В финале «Чистого понедельника» в пару к князю и княгине из монолога героини упоминаются настоящие княгиня и князь — Елизавета Федоровна и Дмитрий Павлович Романовы, в чьих пореволюционных биографиях уже за пределами бунинского рассказа воплотятся два диаметрально противоположных варианта судьбы представителей царской семьи. Дмитрий Павлович более или менее благополучно доживет в эмиграции до 1942 года. Елизавета Федоровна будет сброшена большевиками в шахту «Новая Селимская» близ Алапаевска (сравним в рассказе героини микрофрагмент о «гробном ложе» в «камне»), причем рядом с телом великой княгини найдут тело сестры Марфо-Мариинской обители Варвары Яковлевой. Это биографическое обстоятельство может быть без натяжки спроецировано на предполагаемую участь героини Бунина, чья фигура на последней странице «Чистого понедельника» отчетливо подсвечена метонимическим отсветом не только от облика, но и от судьбы Елизаветы Федоровны.
Героя же героиня первоначально обрекает на незавидную роль «змея», причем в интересующем нас сейчас эпизоде он сам невольно подыгрывает своей возлюбленной, делая «страшные глаза» во время ее рассказа о «городе Муроме». Напомним также ту реплику героини, в которой она необдуманно передоверяет характеристику героя пьяному актеру (Василию Качалову): «Конечно, красив. Качалов правду сказал… „Змей в естестве человеческом, зело прекрасном…”» (VI, 198).
Как видим, поведение героини только кажется герою и вслед за ним читателю загадочным и немотивированным: «Всё причуды, московские причуды!» (VI, 197).
На самом деле большинство ее поступков рационализировано до предела — подчинено жесткой логике неуклонно воплощаемого плана.
Эта сухая рациональность вступает в «Чистом понедельнике» в противоречие с подлинной загадочностью и непредсказуемостью человеческих чувств, не желающих соответствовать никаким, пусть даже идеально выстроенным, предначертаниям.

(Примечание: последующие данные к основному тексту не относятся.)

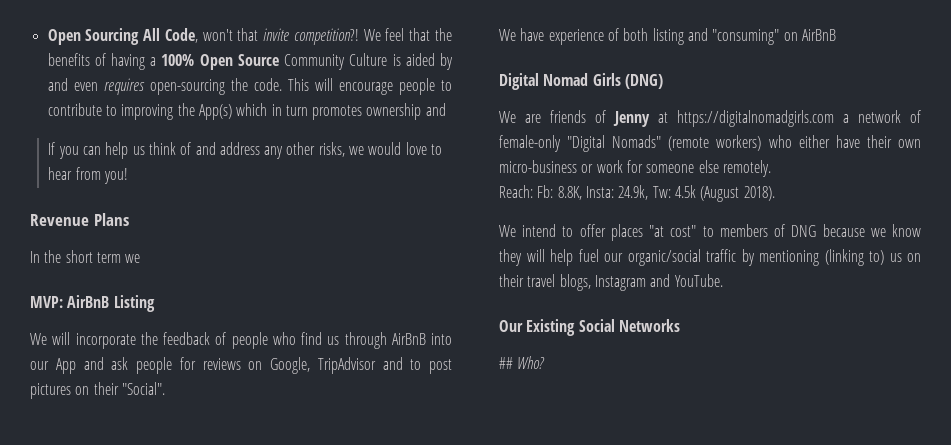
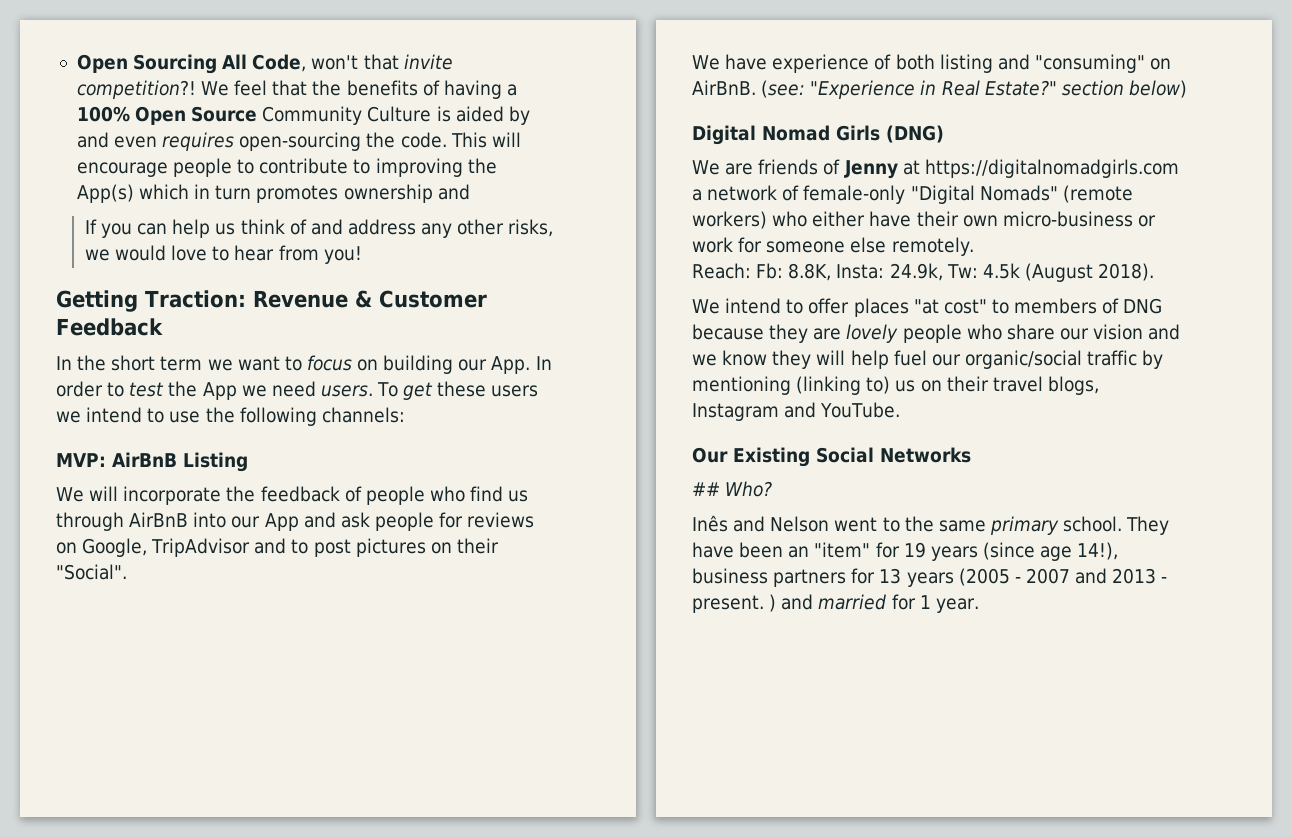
[30,213,129,226] Revenue Plans -> [56,290,487,312] [56,318,163,336] Getting Traction: Revenue & Customer Feedback
(141, 258) none -> [237,355,552,374] [56,381,539,400] [56,407,405,426] want to focus on building our App. In order to test the App we need users. To get these users we intend to use the following channels:
[801,29,836,41] AirBnB -> [692,80,1187,99] AirBnB. (see: "Experience in Real Estate?" section below)
(865, 230) none -> [769,324,1181,343] they are lovely people who share our vision and
(546, 362) none -> [692,515,1170,535] [692,542,1119,561] [692,568,1168,587] [692,594,979,613] // Inês and Nelson went to the same primary school. They have been an "item" for 19 years (since age 14!), business partners for 13 years (2005 - 2007 and 2013 - present. ) and married for 1 year.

Особенно важной и выразительной представляется нам та вроде бы проходная сцена рассказа, в которой героиня на несколько мгновений вырывается из-под власти жесткой схемы и внезапно для себя самой устанавливает с героем зрительный, а не умозрительный контакт (здесь и далее курсив в цитатах везде мой. —
О. Л.):«Я шел за ней, с умилением глядел на ее маленький след, на звездочки, которые оставляли на снегу новые черные ботики — она
вдругобернулась,почувствовавэто:— Правда, как вы меня любите! — сказала она с тихим недоумением, покачав головой» (VI, 194).